Could you print the entries below exactly, starting at the line that contains "discount: 699.60 -> 613.80" and stopping after the last one?

Detected change data:
╔══

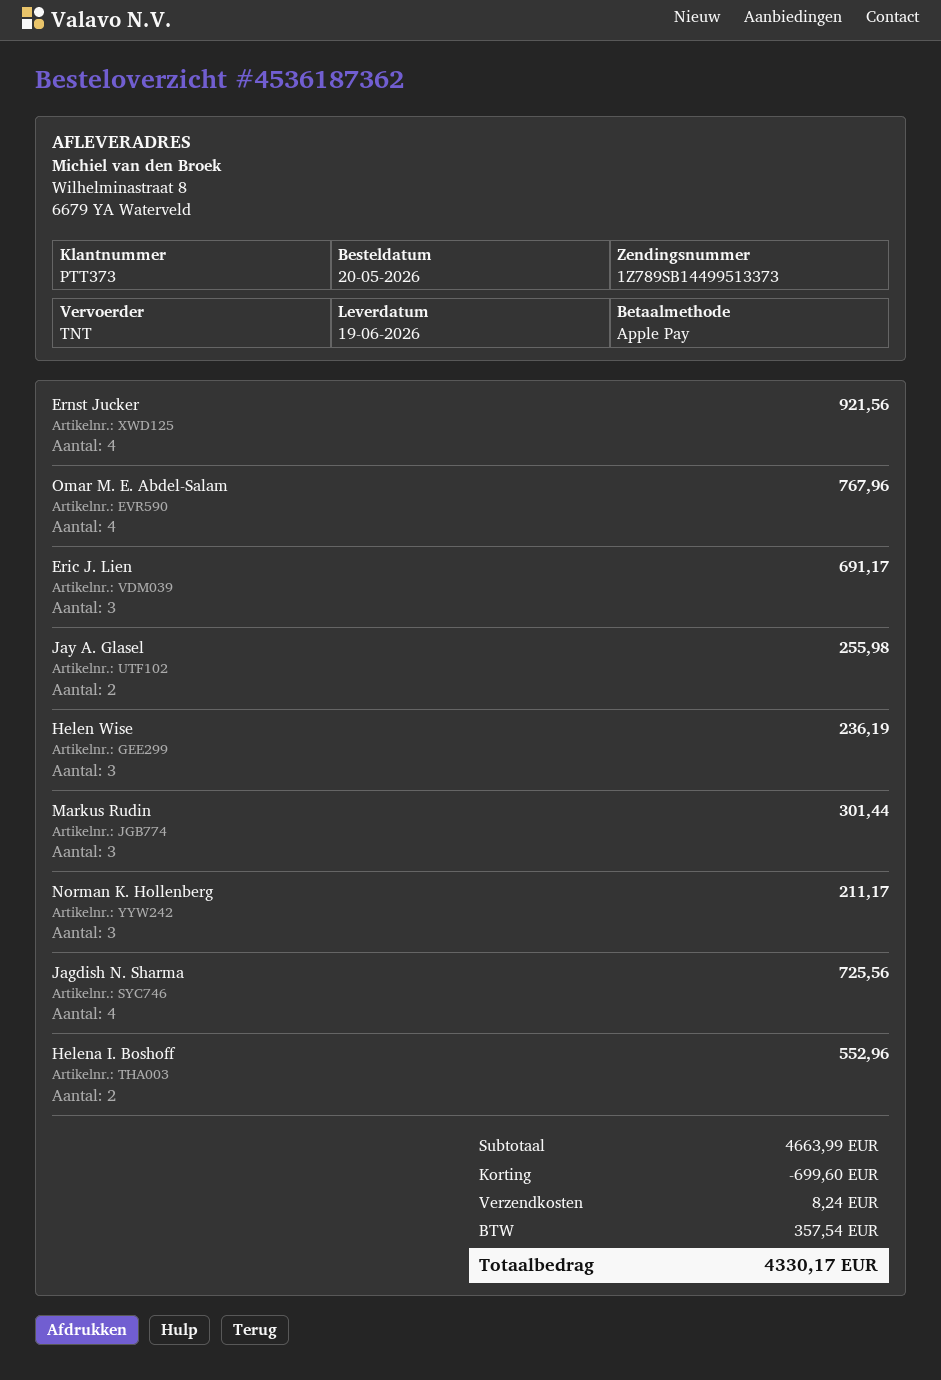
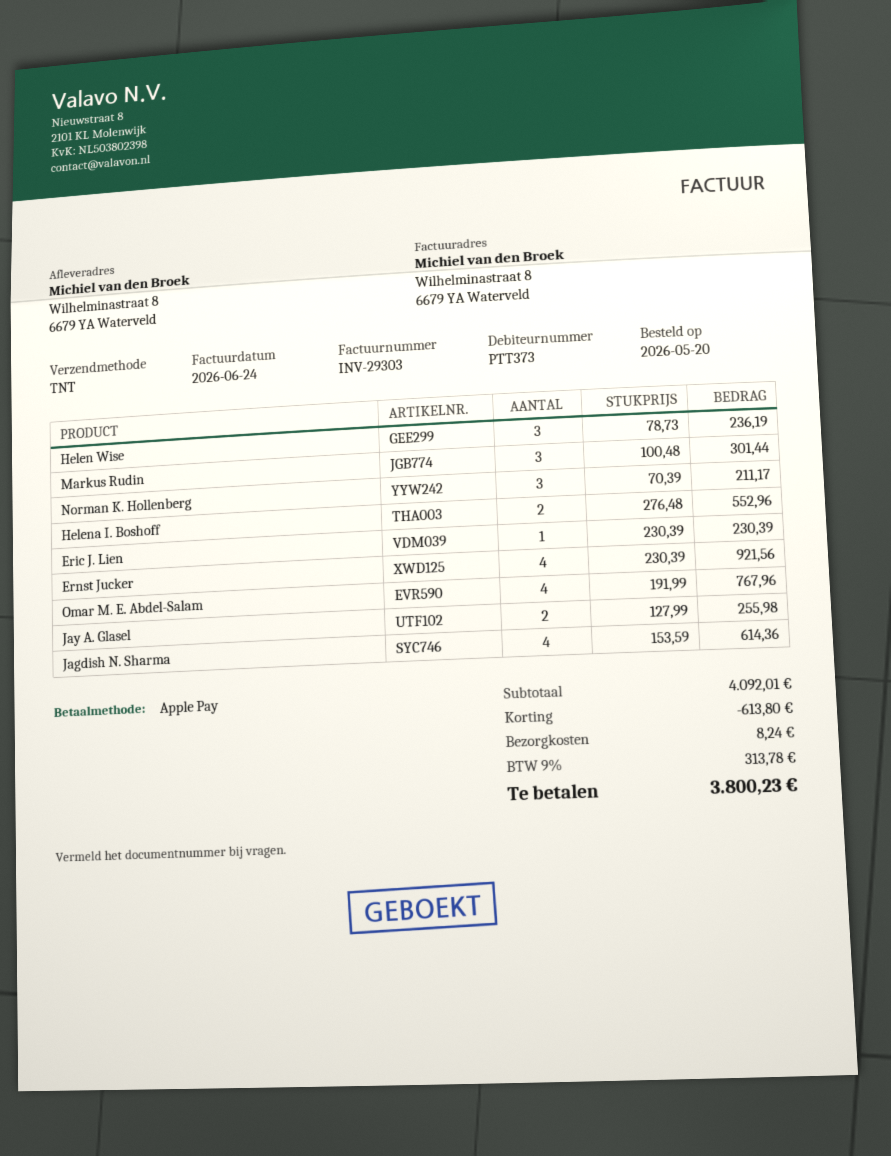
Eric J. Lien: 3 for 691.17 -> 1 for 230.39
Jagdish N. Sharma: 4 for 725.56 -> 4 for 614.36
subtotal: 4663.99 -> 4092.01
discount: 699.60 -> 613.80
tax: 357.54 -> 313.78
total: 4330.17 -> 3800.23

╚══

* **Result**:
discount: 699.60 -> 613.80
tax: 357.54 -> 313.78
total: 4330.17 -> 3800.23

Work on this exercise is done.